= Red Bennies =

Performing arts venue in Melbourne, Australia

Red Bennies was an Australian performing arts and live music neo-cabaret cocktail bar, situated on Melbourne's south side entertainment strip of Chapel St, South Yarra. It was founded by hospitality entrepreneur Garrath Holt, promoter and film maker Christopher H.F. Mitchell. and Artistic Director and Arts Marketer, Alexander Schoeffel joining shortly after.

The venue opened January 2010, playing host to over a thousand shows and winning numerous arts awards during its 4 years of operation prior to its closure in 2014.

The deco inspired late night cocktail bar, dinner venue and nightclub played host to a wide variety of stage shows, from aerial circus performances, burlesque, cabaret, theatre and comedy to international bands, djs, jazz, film festivals and BDSM.

Red Bennies has been credited to giving rise to the new wave of burlesque culture which permeated throughout Melbourne and Australia at the end of the 2000s. The only large scale venue producing stage shows 5 days a week, RB's fostered a home and employment for many of Australia's biggest names in burlesque which sparked the introduction of the Miss Burlesque Australia competition alongside burlesque schools hosted at the venue but its various creative partnerships.

Likewise RB's had a close working relationship with NICA (National Institute of Circus Arts) the premier circus training school in the Southern Hemisphere. The venue acted as a hub for student showcases and provided a large amount of employment for the national circus community.
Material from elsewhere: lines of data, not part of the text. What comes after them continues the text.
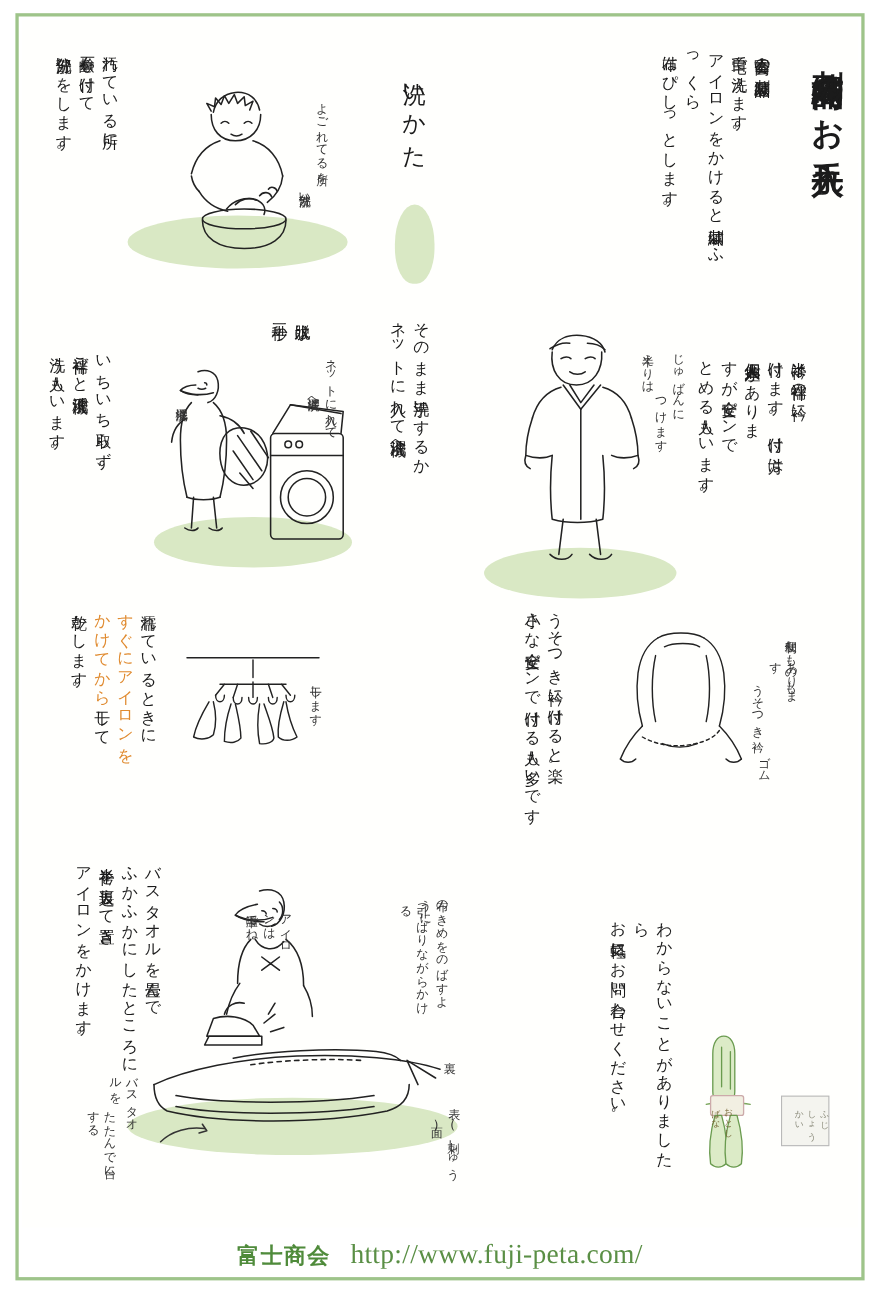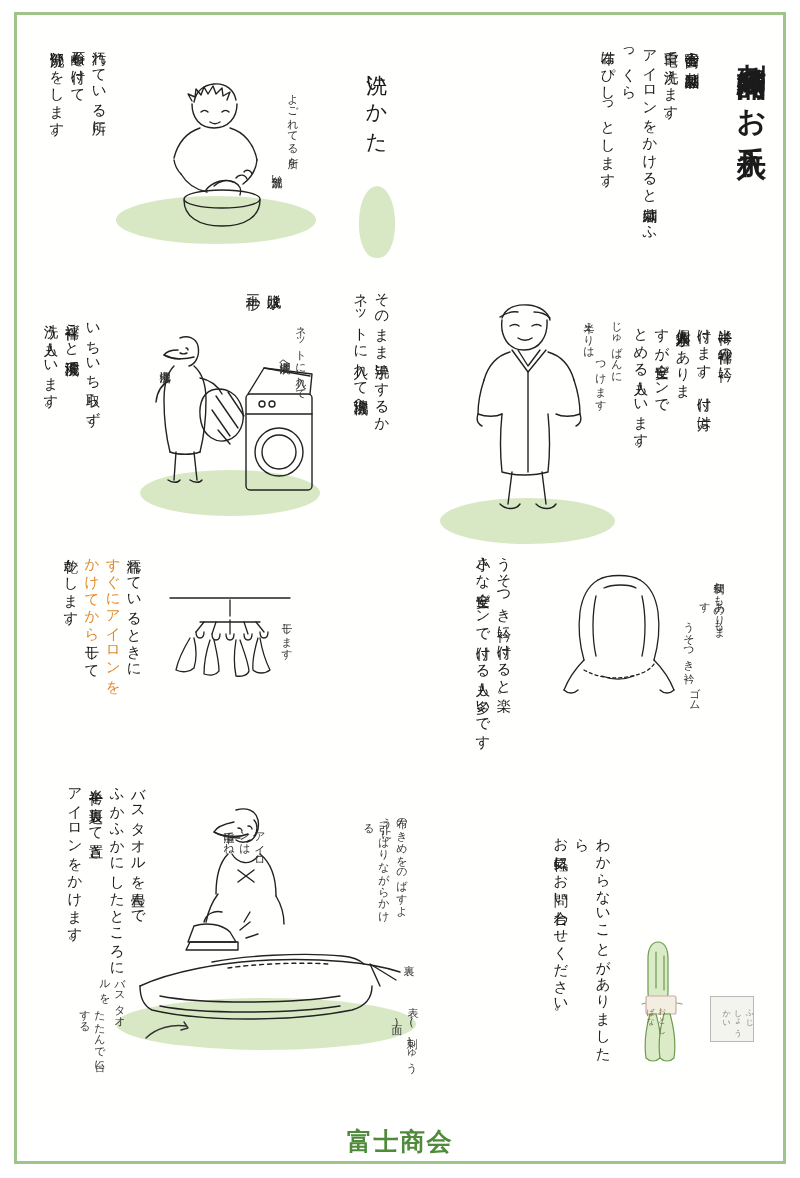--- a/index.html
+++ b/index.html
@@ -82,21 +82,21 @@
     top: 1118px;
     width: 772px;
     height: 46px;
     display: flex;
     align-items: center;
     justify-content: center;
     gap: 18px;
   }
   #footer .brand {
     font-family: "Liberation Serif", "DejaVu Serif", serif;
-    font-size: 25px;
+    font-size: 20px;
     font-weight: bold;
     color: #4f8b3b;
     letter-spacing: 0.06em;
   }
   #footer .url {
     font-family: "Liberation Serif", "DejaVu Serif", serif;
     font-size: 25px;
     color: #5a8f45;
     letter-spacing: 0.01em;
   }
@@ -376,14 +376,15 @@
     <div class="hand-v" style="left: 380px; top: 938px; height: 22px;">裏</div>
     <div class="hand-v" style="left: 384px; top: 980px; height: 22px;">表</div>
     <div class="hand-v" style="left: 368px; top: 998px; height: 52px;">(刺しゅう面)</div>
     <div class="hand-v" style="left: 76px; top: 954px; height: 56px;">バスタオルを</div>
     <div class="hand-v" style="left: 56px; top: 984px; height: 72px;">たたんで台にする</div>
 
   </div>
 
   <div id="footer">
     <span class="brand">富士商会</span>
+    <span class="url">http://www.fuji-peta.com/</span>
   </div>
 </div>
 
 </body></html>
The venue also often featured guest performers from touring companies in town including Cirque De Soleil.

The venue was subject to media controversy on a number of occasions for its willingness to push the boundaries of entertainment and controversial performance commentary, including its critically celebrated season of NUDE.

Initially a hub for Melbourne's fringe artists, performers, musicians and carnies, Red Bennies quickly rose in popularity attracting a more mainstream crowd which while galvanising commercial success for the venue, the new found mass market appeal effected Red Bennies image as Melbourne's home for underground performing arts, detracting some of its earlier established more esoteric audience.

In late 2013 Holt and Mitchell sold the venue to a major Melbourne hospitality group to focus on producing large boutique underground events, their first venture a punk rock vampire strip club called "Titty Twister" named after and inspired by the bar from Robert Rodriguez and Quentin Tarantino's 1996 cult film From Dusk till Dawn.

With Holt, Mitchell or Schoeffel no longer at the helm, the new proprietors found difficulties in programming and marketing the venue to the standard established by the previous owners and closed Red Bennies early 2014 to replace the venue with a DJ focused Nightclub which maintained some elements of Red Bennies original shows.